When you do either of these, the bank will set up a specific program for how the back payments will be paid or added to the end of the loan balance and term. Throughout this process, it is very important to stay in contact with your lender and to be honest with them about your situation. Additionally, it's important to always get any agreements or promises in writing. These options, and others, are discussed in more detail in the following pages.

How To Stop Or Avoid Foreclosure

Chapter 1: Bringing the Loan Current 


What is the process of bringing a past due loan current? Bringing a loan current, also known as reinstatement, occurs when the loan is brought current by paying the total amount past due. It is always within your right to fully reinstate your loan within 90 to 120 days of being late on your payments or being served with a Notice of Default. If you get to a point where you are again able to make your mortgage payment you can negotiate with the bank to bring your loan current by paying off any missed payments. 

Additionally, the bank may be able to arrange an increase in monthly payment amounts until the loan is brought current. This means that each month you would add an additional amount of money (determined by the bank) to your regular monthly payment until the amount that was overdue has been repaid. If you can show the bank that you are able to resume making payments, and that you can make up the past due balance by either a lump sum or over a short period of time (12 to 24 months), they may agree to a reinstatement. 

If, by chance, you cannot afford a lump sum up front to reinstate your mortgage, a repayment plan can be agreed upon to bring the mortgage current over time. The terms are generally a payment of ½ of the arrears as a down payment, and 1 ½ payments a month until the loan is current. The delinquency may include certain legal fees and costs if the mortgage company has started the foreclosure process. Many loan holders require certified funds for reinstatement. 

"Both solutions, either paying a lump sum or setting up a repayment plan, would allow you to reinstate your mortgage and keep your home."
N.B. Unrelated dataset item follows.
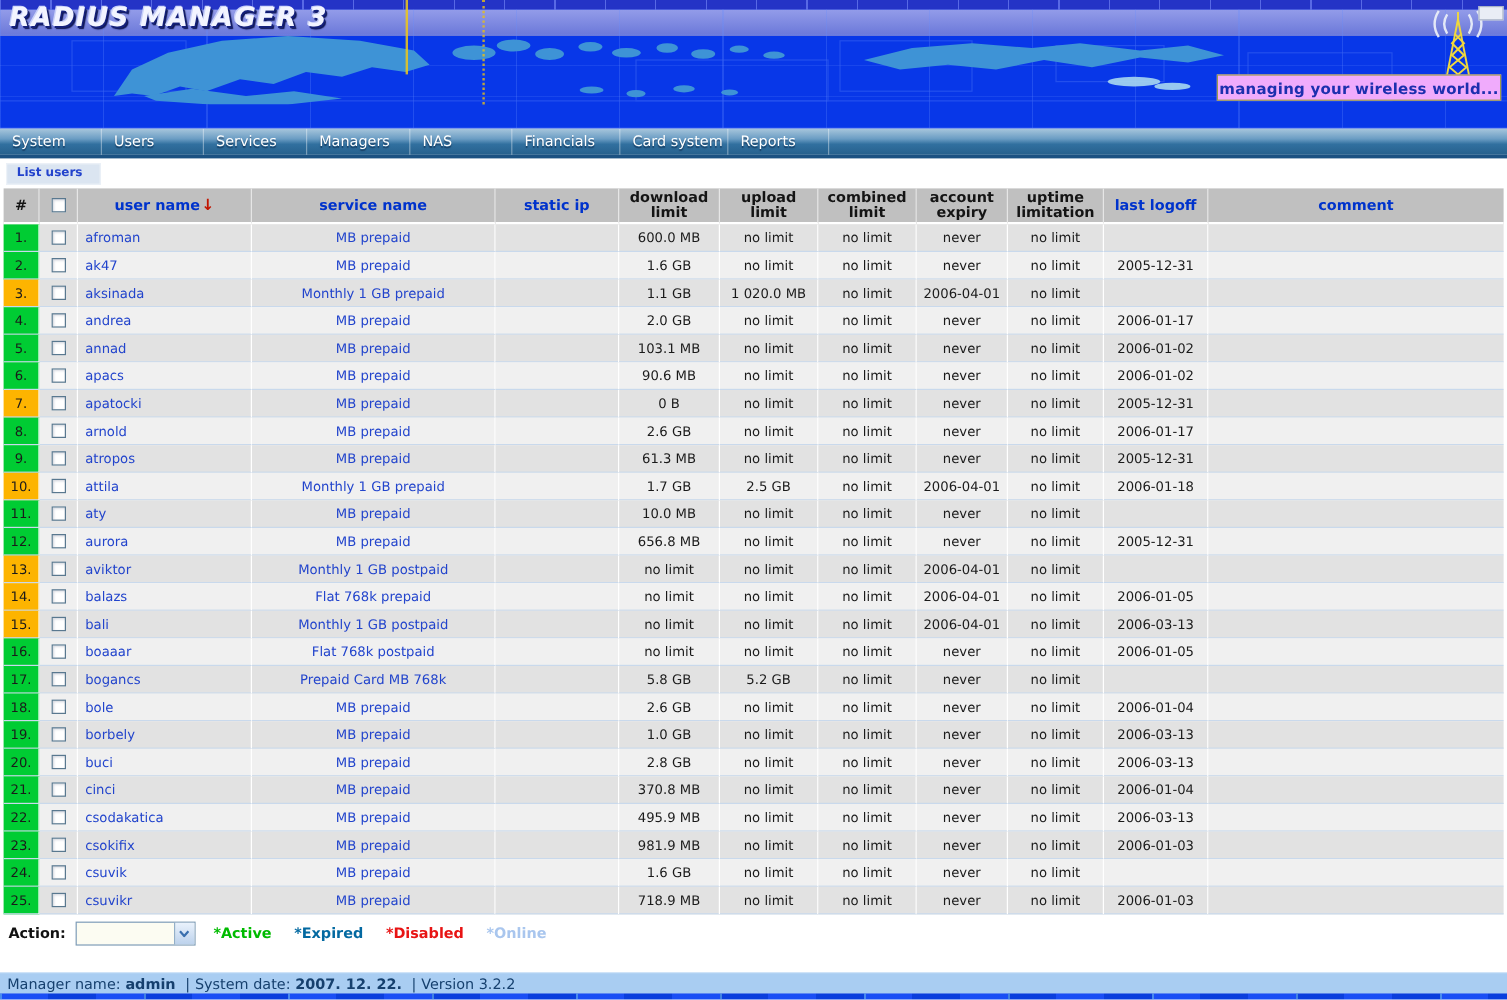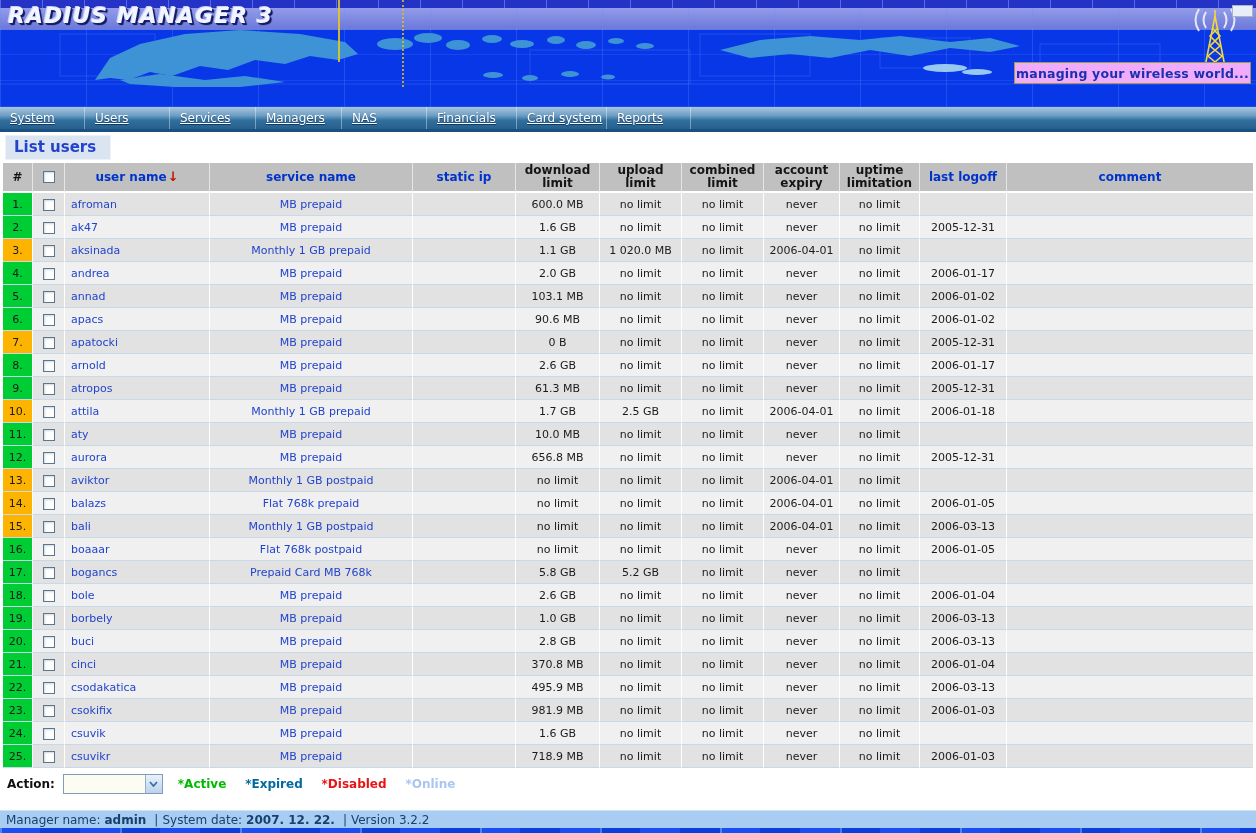"System" .nav-item { text-decoration: underline -> none }
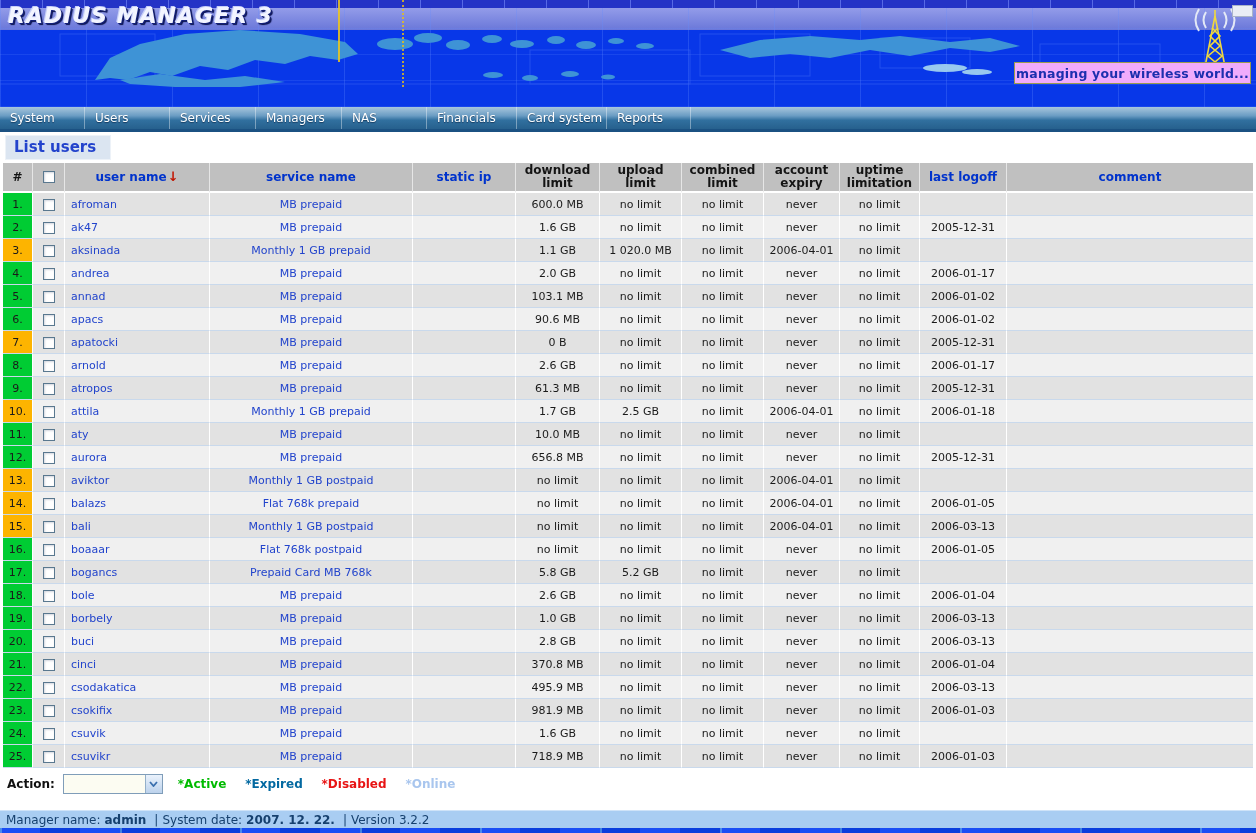"List users" .page-title { font-size: 15px -> 10px }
Chapter 2: Negotiate a Forbearance Plan 

If you are unable to make your monthly mortgage payment, the mortgage company may extend forbearance by agreeing to suspend payments. They might also agree to accept partial payments for a limited period of time until a repayment schedule is agreed upon. 

Forbearance is a formal, written agreement between you and the bank that reduces or suspends monthly payments for a specified period of time. This means that, for a period of time, you would either pay only a portion of your regular mortgage payment or may not have to make payments at all. 

At the end of the agreed-upon period, you would then be required to resume regular monthly payments, as well as pay additional funds to make up for the past due amount. During the time that the payments are either suspended or reduced, you would have the opportunity to resolve the financial hardship you are facing. This agreement leads to reinstatement of the loan. There is no maximum duration, but the maximum arrears due amount may not exceed 12 months arrears of principal, interest, taxes, and insurance. The bank might consider making this option available to you if you have recently experienced a decrease in your income due to unemployment or illness. 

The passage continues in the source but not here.